# Question on controller amperage



## TX_Dj (Jul 25, 2008)

The answer to some of those questions (i.e. catch fire) is "yes" depending on who made it. I don't think I'd ask a Kelly controller to climb a hill unless the fire brigade was behind me. 

The current number that controllers are rated at is the amount of motor current they can deliver. Part of the PWM cycle is to "current limit". This is why Curtis switches PWM from 15 kHz to 1.5 kHz at slow speed (because the motor looks like a short at low speed, and it's easier to limit current with longer pulse-width).

You should be able to deliver *motor amps* up to the max current limit for the amount of time that it's rated for duty cycle at that amount. If that's 10 seconds, you have a problem for a hill. Most numbers I've seen have been 5 minutes. If it takes you more time to climb the hill than that, you'll either be forced to slow down (thermal limits reached, controller will go into "limp mode" or shut down), or you will need to take your foot out of it to get back to the "continuous" rated current.


----------



## vgslimo (Oct 21, 2008)

TX_Dj said:


> You should be able to deliver *motor amps* up to the max current limit for the amount of time that it's rated for duty cycle at that amount. If that's 10 seconds, you have a problem for a hill. Most numbers I've seen have been 5 minutes. If it takes you more time to climb the hill than that, you'll either be forced to slow down (thermal limits reached, controller will go into "limp mode" or shut down), or you will need to take your foot out of it to get back to the "continuous" rated current..


sorry 4 quick hijack but doesn't a higher voltage system generaly mean lower amps so will this help a vehicle go up a long mountain?


----------



## deadtoaster2 (Oct 23, 2008)

So basically what you are saying is that when you begin to go up the hill it would go up to the max current rating of the motor. Once that was reached the motor would begin to overheat and if the motor had a thermal sensor it would set off the little light? However this could be fixed simply by slowing down and trying to get the amps down much lower? By slowing down the rpm's would drop and you would get more torque which would push you up the hill no problem but at a much slower speed? 

In an ICE you would downshift to get more torque at a higher RPM, could you do the opposite and up-shift with an electric motor to get lower RPM's, more torque and less amperage draw?

Thanks for answering.


----------



## frodus (Apr 12, 2008)

deadtoaster2 said:


> So basically what you are saying is that when you begin to go up the hill it would go up to the max current rating of the motor. Once that was reached the motor would begin to overheat and if the motor had a thermal sensor it would set off the little light? However this could be fixed simply by slowing down and trying to get the amps down much lower? By slowing down the rpm's would drop and you would get more torque which would push you up the hill no problem but at a much slower speed?
> 
> In an ICE you would downshift to get more torque at a higher RPM, could you do the opposite and up-shift with an electric motor to get lower RPM's, more torque and less amperage draw?
> 
> Thanks for answering.


thats not really what he's saying. Just because you're going up a hill doesn't mean you'll automatically max out the controller amps. It all depends on how much current the motor wants per RPM (see the motor torque curve). If you need xxxftlbs of torque to go up a hill, it will correlate to a given xxxAmps.

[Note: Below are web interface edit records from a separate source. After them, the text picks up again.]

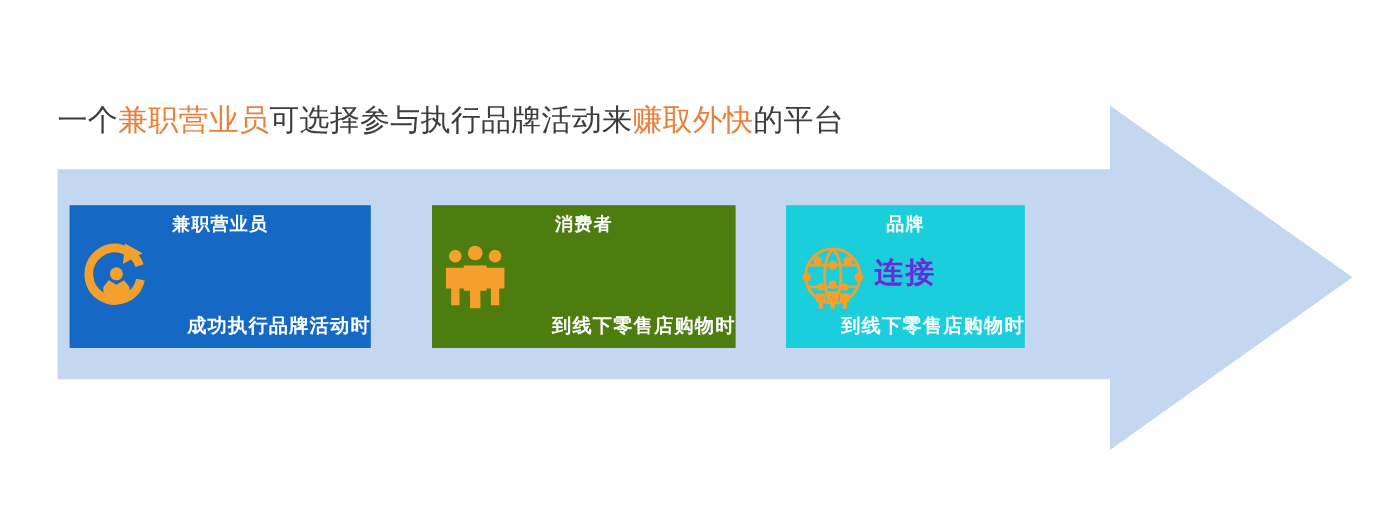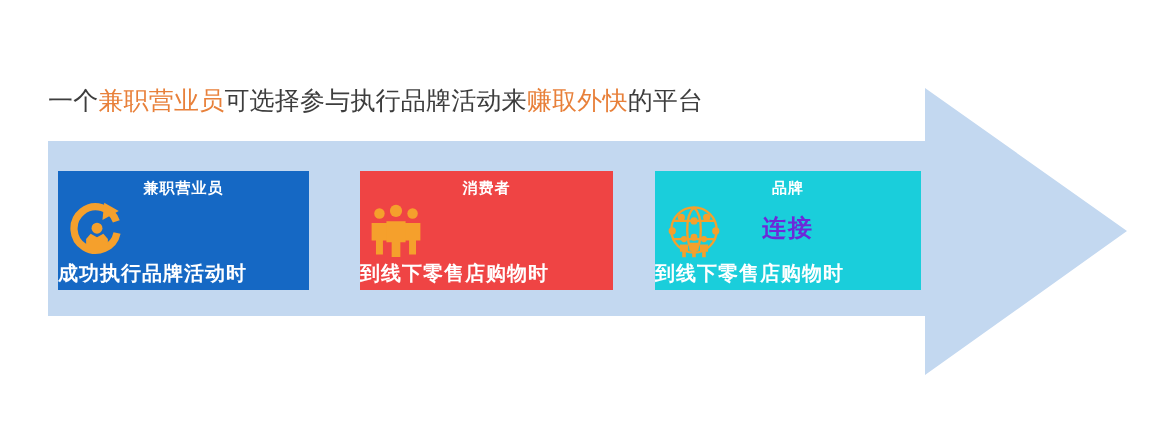--- a/index.html
+++ b/index.html
@@ -57,7 +57,7 @@
     overflow: hidden;
   }
   .card-1 { left: 58px;  width: 251px; background: #1568c4; }
-  .card-2 { left: 360px; width: 253px; background: #ef4444; padding-left: 25px; }
+  .card-2 { left: 360px; width: 253px; background: #4d7c0f; padding-left: 25px; }
   .card-3 { left: 655px; width: 266px; background: #1acedb; }
 
   .card-title {

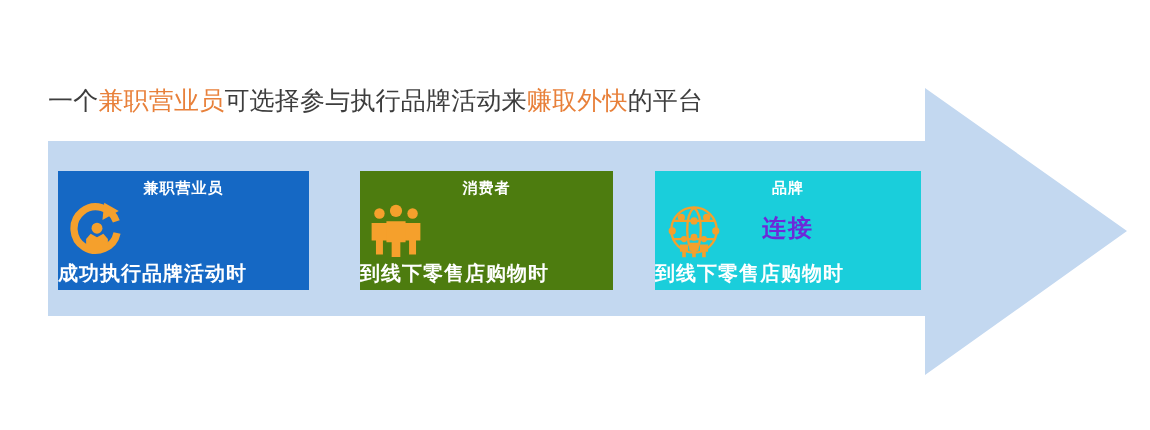--- a/index.html
+++ b/index.html
@@ -58,7 +58,7 @@
   }
   .card-1 { left: 58px;  width: 251px; background: #1568c4; }
   .card-2 { left: 360px; width: 253px; background: #4d7c0f; padding-left: 25px; }
-  .card-3 { left: 655px; width: 266px; background: #1acedb; }
+  .card-3 { left: 655px; width: 199px; background: #1acedb; }
 
   .card-title {
     position: absolute;

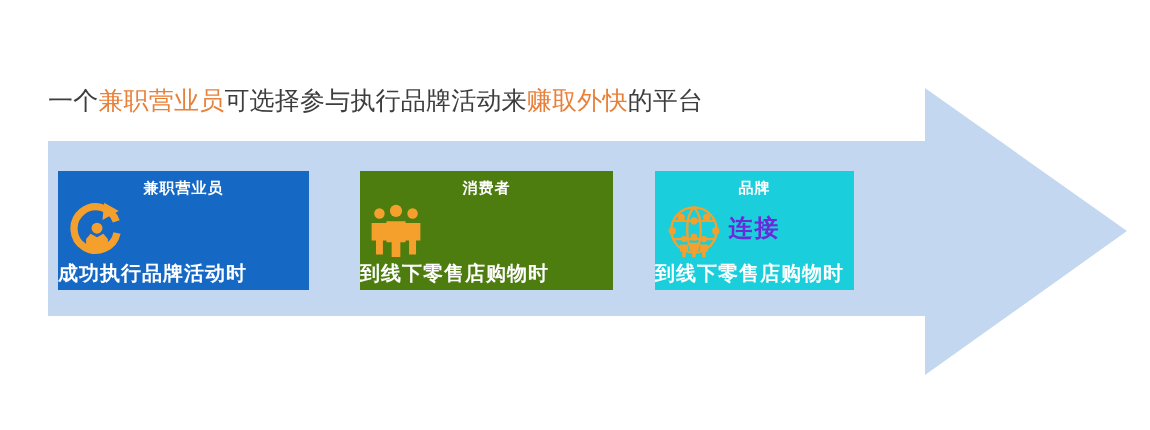--- a/index.html
+++ b/index.html
@@ -91,9 +91,9 @@
     bottom: 6px;
     left: 0;
     right: 0;
-    text-align: left;
+    text-align: right;
     color: #ffffff;
-    font-size: 20px;
+    font-size: 16px;
     line-height: 22px;
     font-weight: bold;
     letter-spacing: 1px;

If 400A is what the motor "wants", and the controller is a good controller, it'l throttle back so that it stays ONLY at 400A and doesn't go past that. If the motor is rated for LESS than 400A, it might start to heat up and smoke. Its best to match the two together, or at least have the motor handle everything the controller can throw at it.

Slowing down RPM's make the torque increase, but higher torque = higher amps. It would push you up the hill at slower speed, but at a higher current. Amps is torque, volts is RPM.

You still downshift with an EV. Upshifting would cause you to lose almost all your generated torque. Best thing to do is to use the transmission to keep the motor in a good spot so that the Amp draw at low vehicle speed is lower.


----------



## deadtoaster2 (Oct 23, 2008)

alright thanks. I think I get it now.


----------